Version difference data

◇ ◇ ◇

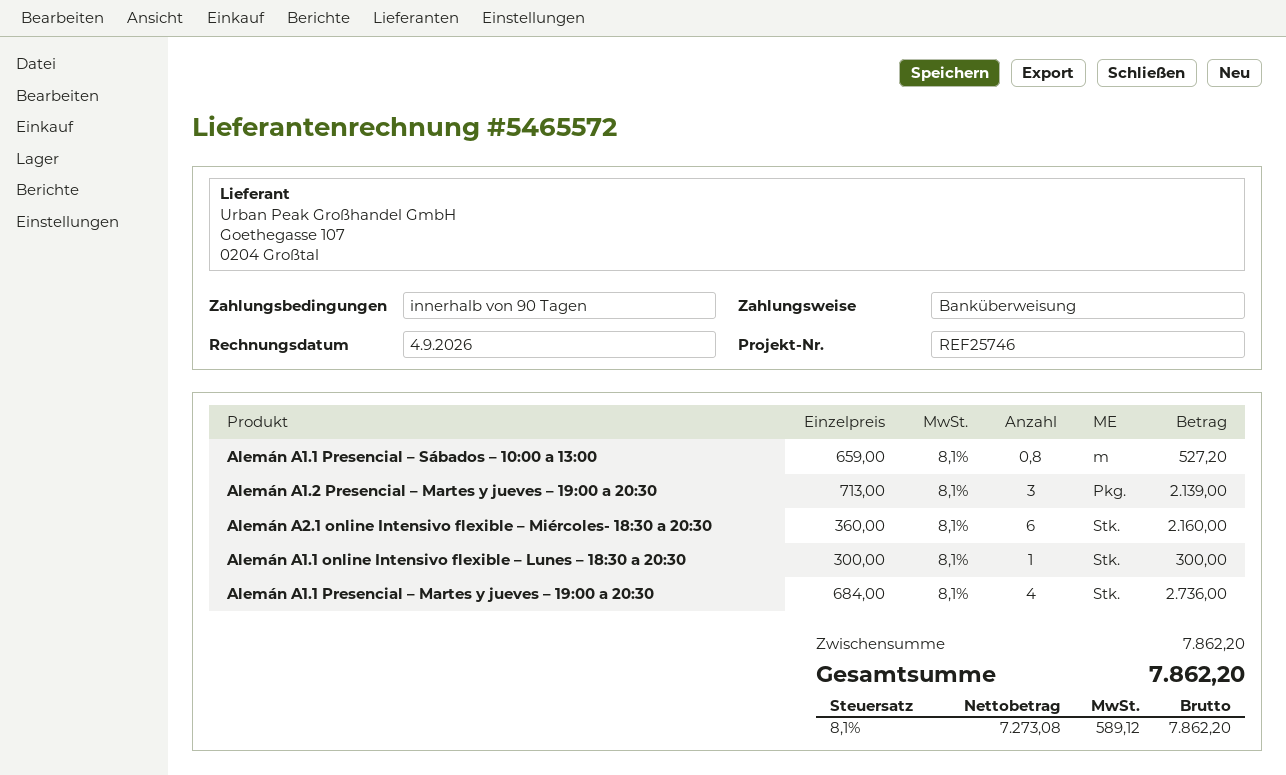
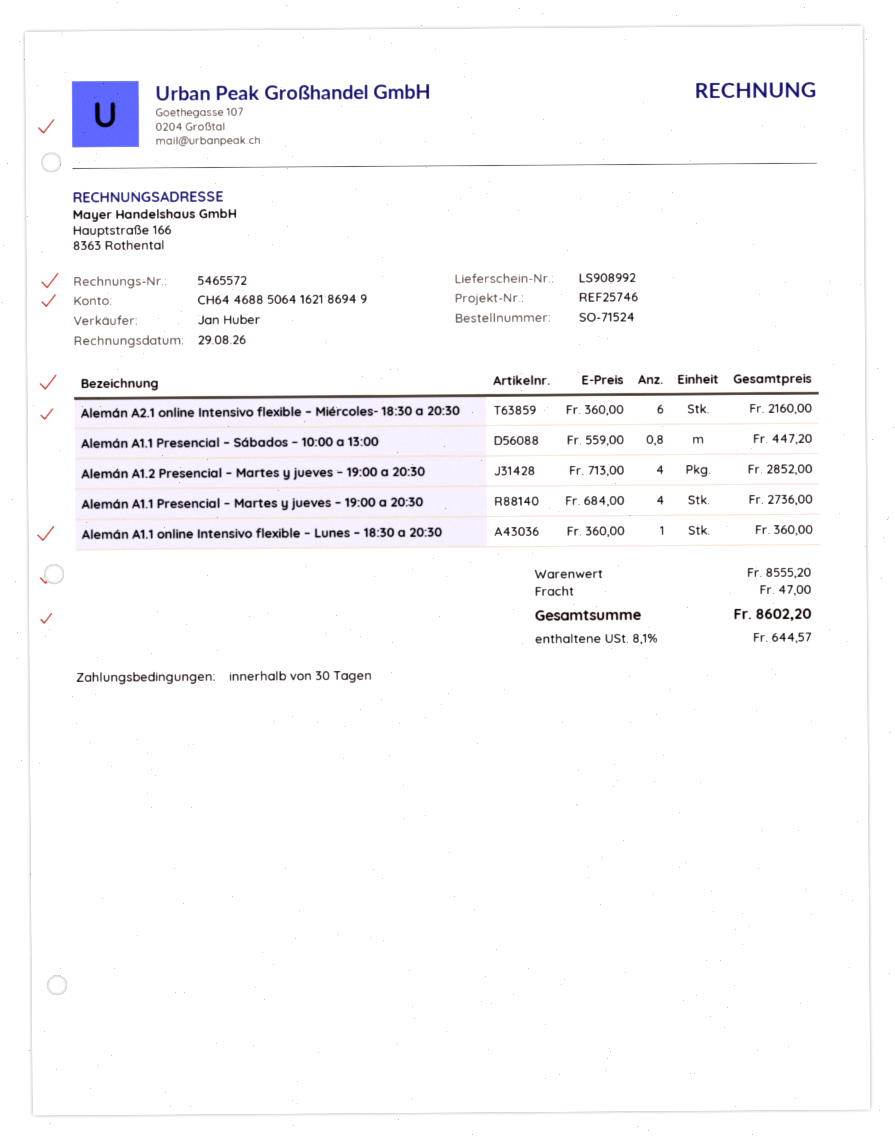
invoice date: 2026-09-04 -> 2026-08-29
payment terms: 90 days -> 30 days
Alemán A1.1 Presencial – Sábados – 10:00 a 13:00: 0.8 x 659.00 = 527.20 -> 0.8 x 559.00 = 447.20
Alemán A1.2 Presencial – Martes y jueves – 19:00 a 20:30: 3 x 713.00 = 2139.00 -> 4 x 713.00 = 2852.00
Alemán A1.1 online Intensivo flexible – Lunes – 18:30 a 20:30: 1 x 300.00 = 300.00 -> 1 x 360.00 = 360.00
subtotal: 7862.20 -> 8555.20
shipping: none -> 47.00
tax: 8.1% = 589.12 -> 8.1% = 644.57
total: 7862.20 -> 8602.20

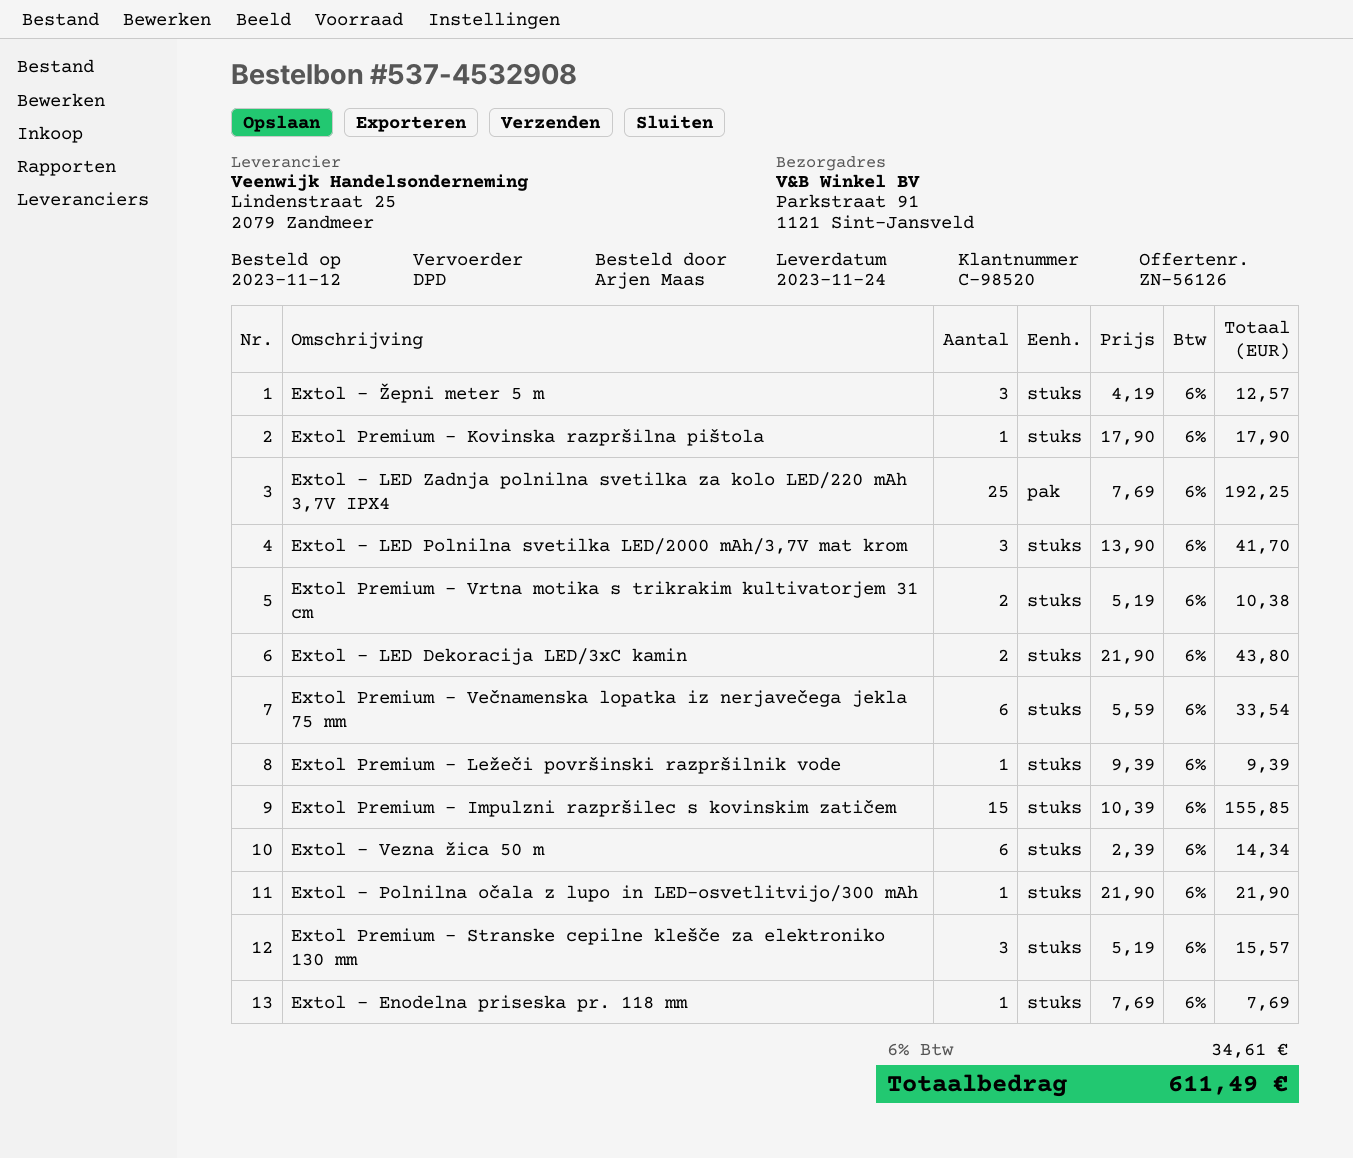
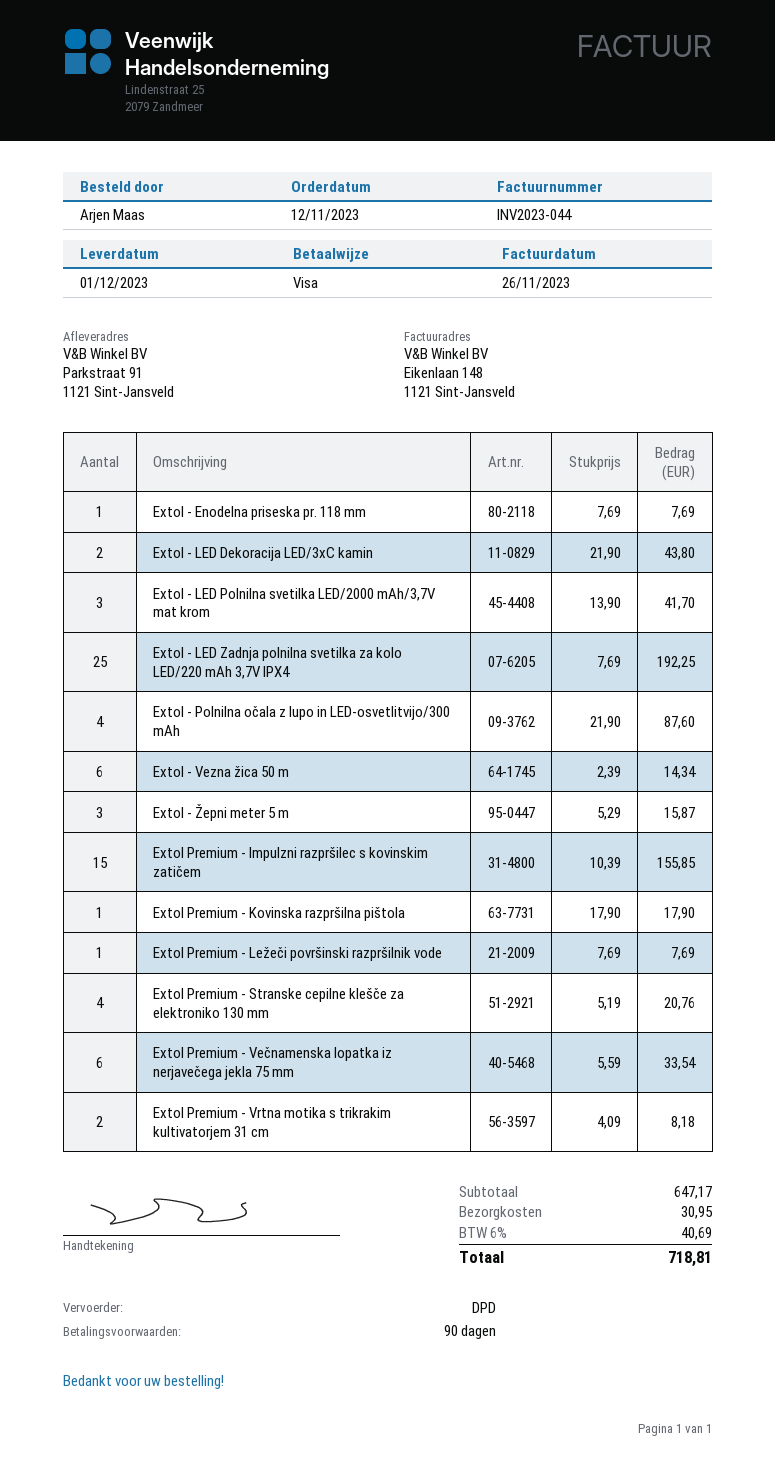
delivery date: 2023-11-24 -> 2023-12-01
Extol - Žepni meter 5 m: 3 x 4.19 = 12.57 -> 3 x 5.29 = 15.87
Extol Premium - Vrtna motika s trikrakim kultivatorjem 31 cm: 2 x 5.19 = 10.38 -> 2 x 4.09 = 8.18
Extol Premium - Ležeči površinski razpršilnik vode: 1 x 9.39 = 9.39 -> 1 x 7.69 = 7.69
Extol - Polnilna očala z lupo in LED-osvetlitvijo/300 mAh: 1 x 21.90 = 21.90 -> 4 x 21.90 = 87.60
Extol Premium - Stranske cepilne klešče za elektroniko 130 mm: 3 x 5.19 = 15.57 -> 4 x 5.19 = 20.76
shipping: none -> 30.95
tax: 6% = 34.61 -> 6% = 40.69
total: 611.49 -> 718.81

◇ ◇ ◇

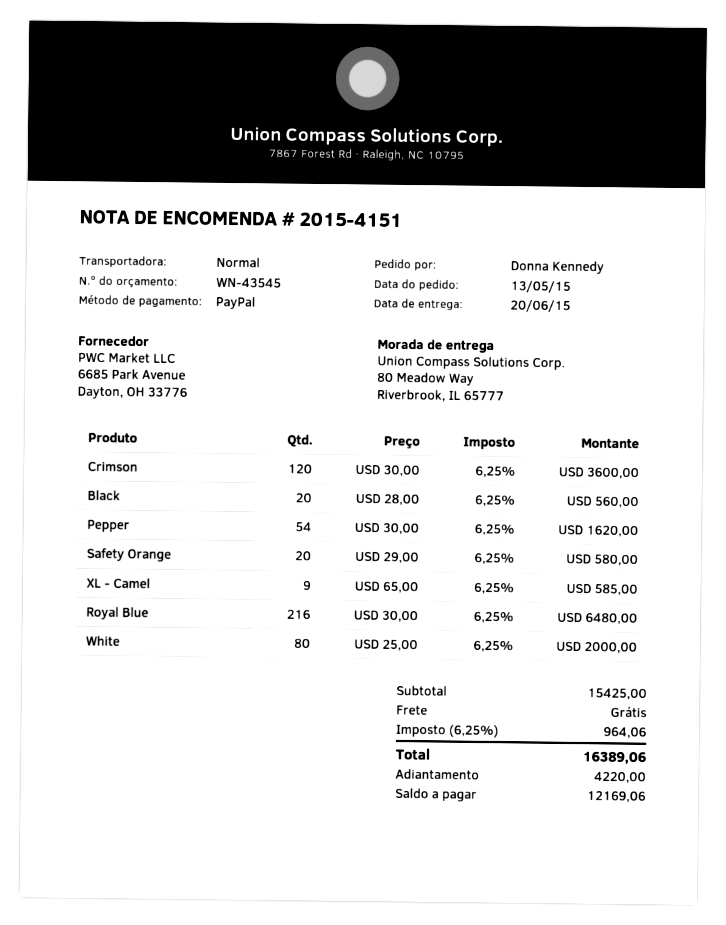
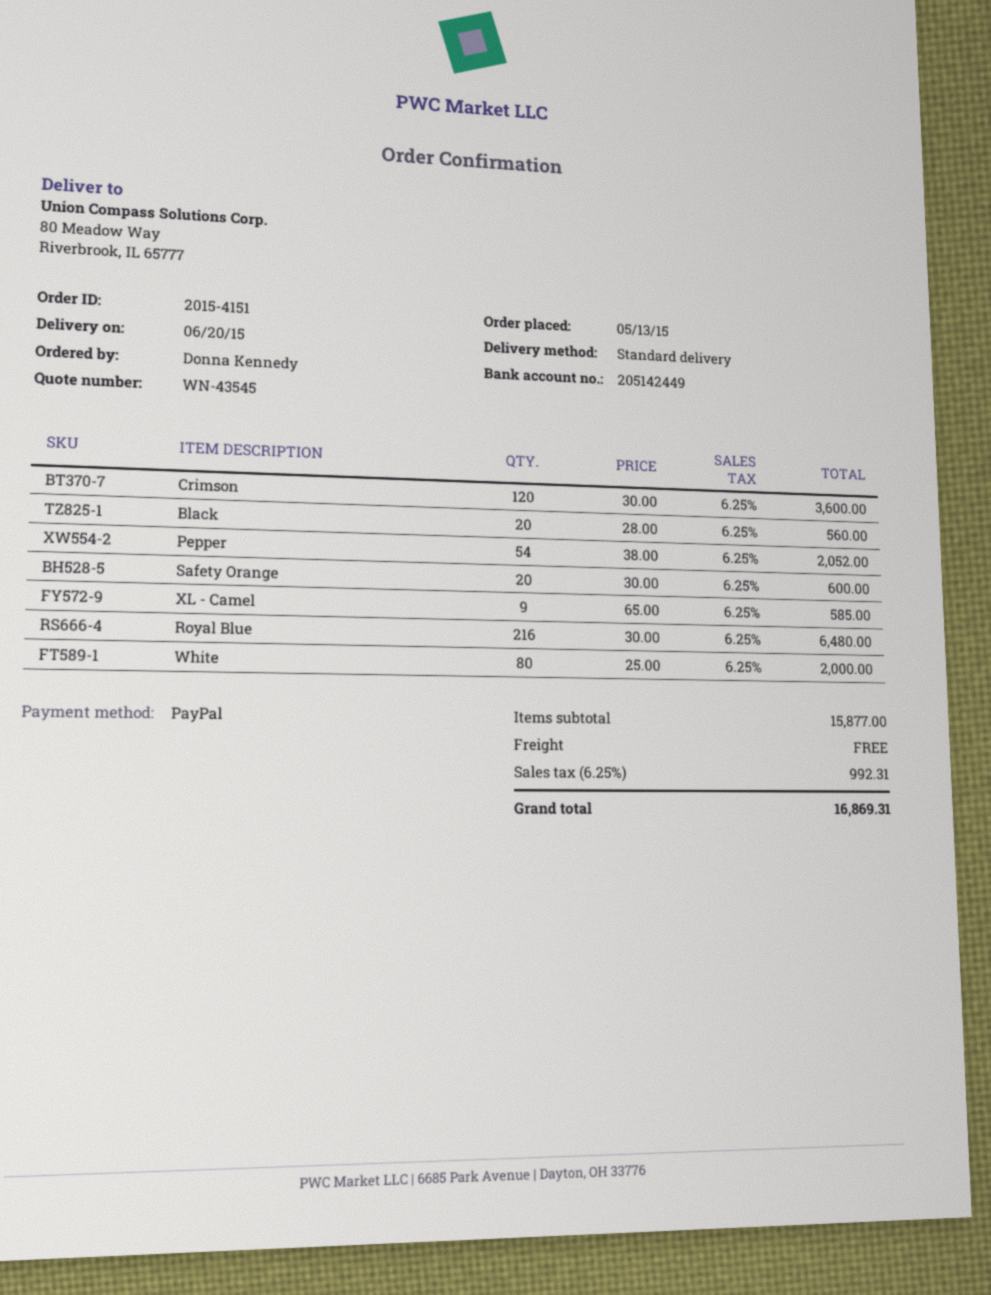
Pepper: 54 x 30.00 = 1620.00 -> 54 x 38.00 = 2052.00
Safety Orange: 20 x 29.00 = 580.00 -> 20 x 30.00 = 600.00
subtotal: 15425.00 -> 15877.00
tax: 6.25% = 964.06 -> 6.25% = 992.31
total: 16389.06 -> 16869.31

◇ ◇ ◇

#### Exercise description
Your task is to restate, word for word, only those lines above that fall between the line holding "subtotal: 15425.00 -> 15877.00" and the line holding "total: 16389.06 -> 16869.31", inclusive.

#### Output
subtotal: 15425.00 -> 15877.00
tax: 6.25% = 964.06 -> 6.25% = 992.31
total: 16389.06 -> 16869.31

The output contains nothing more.